You can create a custom cert-manager add-on using:

  • Helm 3
  • K8s YAML
  • Rafay Catalog charts

Cluster Configuration

Regardless of the method, it's essential to include the correct CRD management configuration.

Required CRD Values

crds:
  enabled: true
  keep: false
Value Purpose
enabled: true Ensures required CRDs are installed during add-on deployment
keep: false Allows CRDs to be removed during uninstall, avoiding leftovers/conflicts

⚠️ Important: Without these values, uninstalling your custom cert-manager could leave CRDs behind, preventing future installations or re-enabling the system-managed cert-manager.

These CRD values can be provided in one of the following ways:

  • Inside the values.yaml file (for Helm-based add-ons)
  • Embedded in the K8s YAML manifests
  • Via Cluster Overrides

Use Cluster Overrides (Optional)

If the CRD values are not defined directly in your Helm chart or YAML, they can be enforced via Cluster Overrides.

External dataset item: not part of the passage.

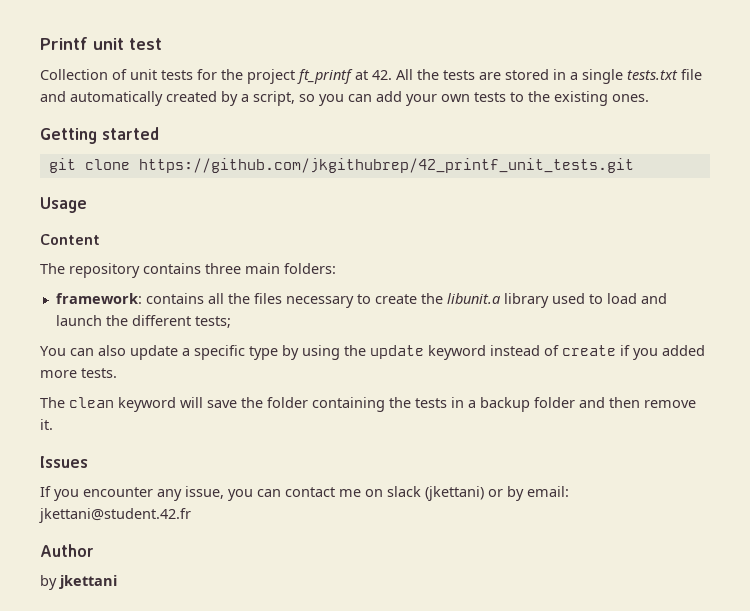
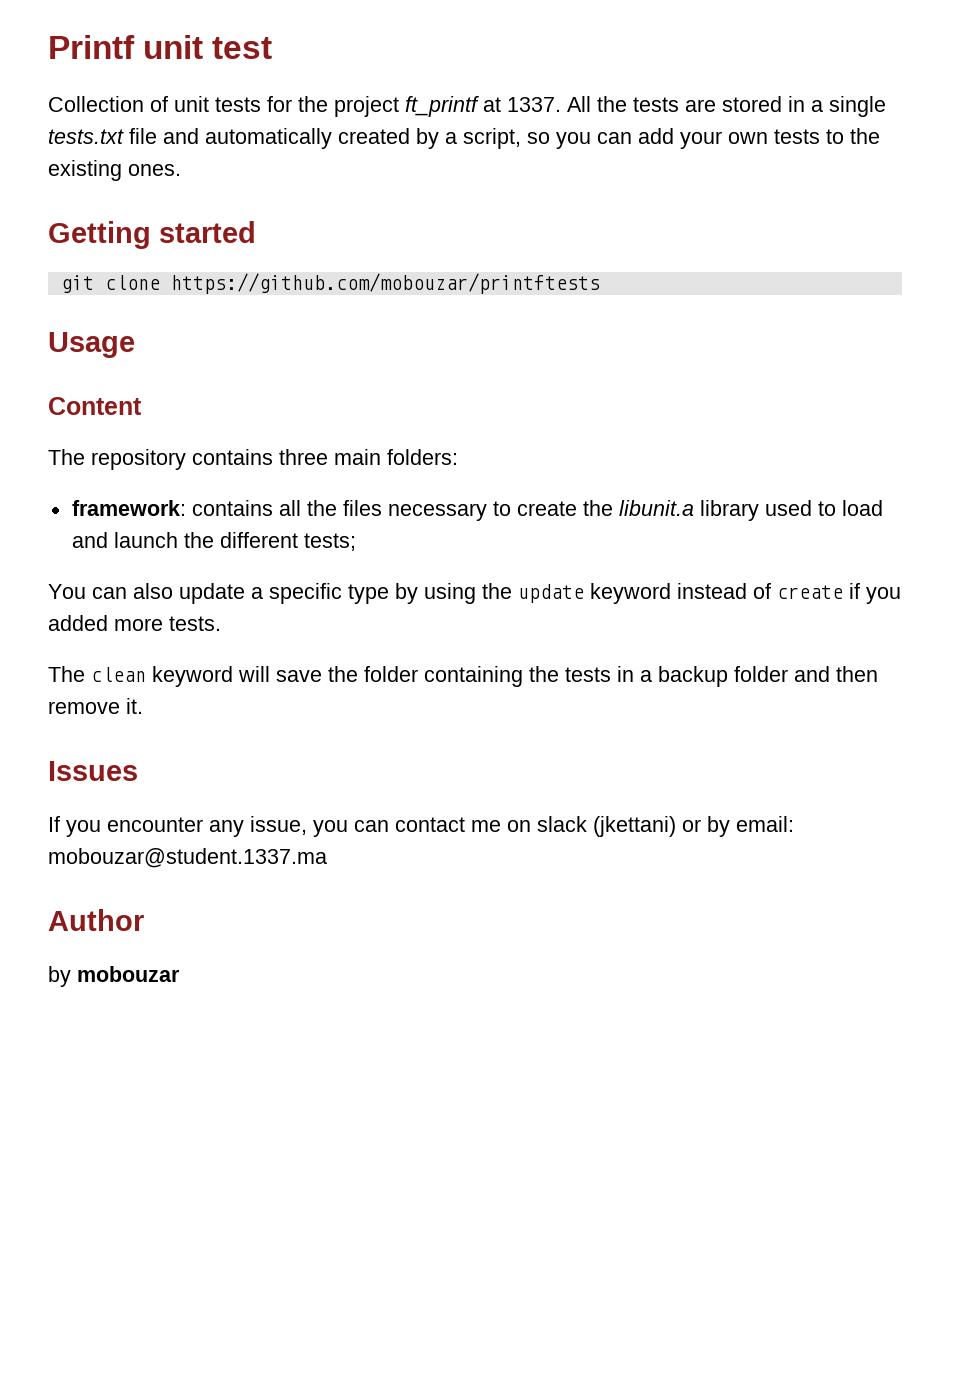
[372,70,392,80] 42. -> [507,97,561,112] 1337.
[138,158,634,173] https://github.com/jkgithubrep/42_printf_unit_tests.git -> [170,273,600,294] https://github.com/mobouzar/printftests
[39,508,191,523] jkettani@student.42.fr -> [48,848,327,868] mobouzar@student.1337.ma
[59,575,117,589] jkettani -> [77,966,180,982] mobouzar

  • Navigate to Infrastructure β†’ Cluster Overrides
  • Create or select an override group
  • Upload a file or link a Git repository containing:
crds:
  enabled: true
  keep: false

Cluster Configuration

βœ… Note: Overrides take precedence over the chart’s values.yaml, ensuring consistent behavior during install and uninstall cycles.

Integrate with Blueprint and Deploy

Once the custom cert-manager add-on is created and properly labeled:

  • Add the add-on to a custom blueprint
  • Apply the blueprint during GKE cluster provisioning

This ensures:

  • The system-managed cert-manager is not installed
  • Your custom cert-manager is deployed with the correct configuration

This approach ensures a smooth and conflict-free deployment of a custom cert-manager while preserving cluster integrity and upgrade flexibility.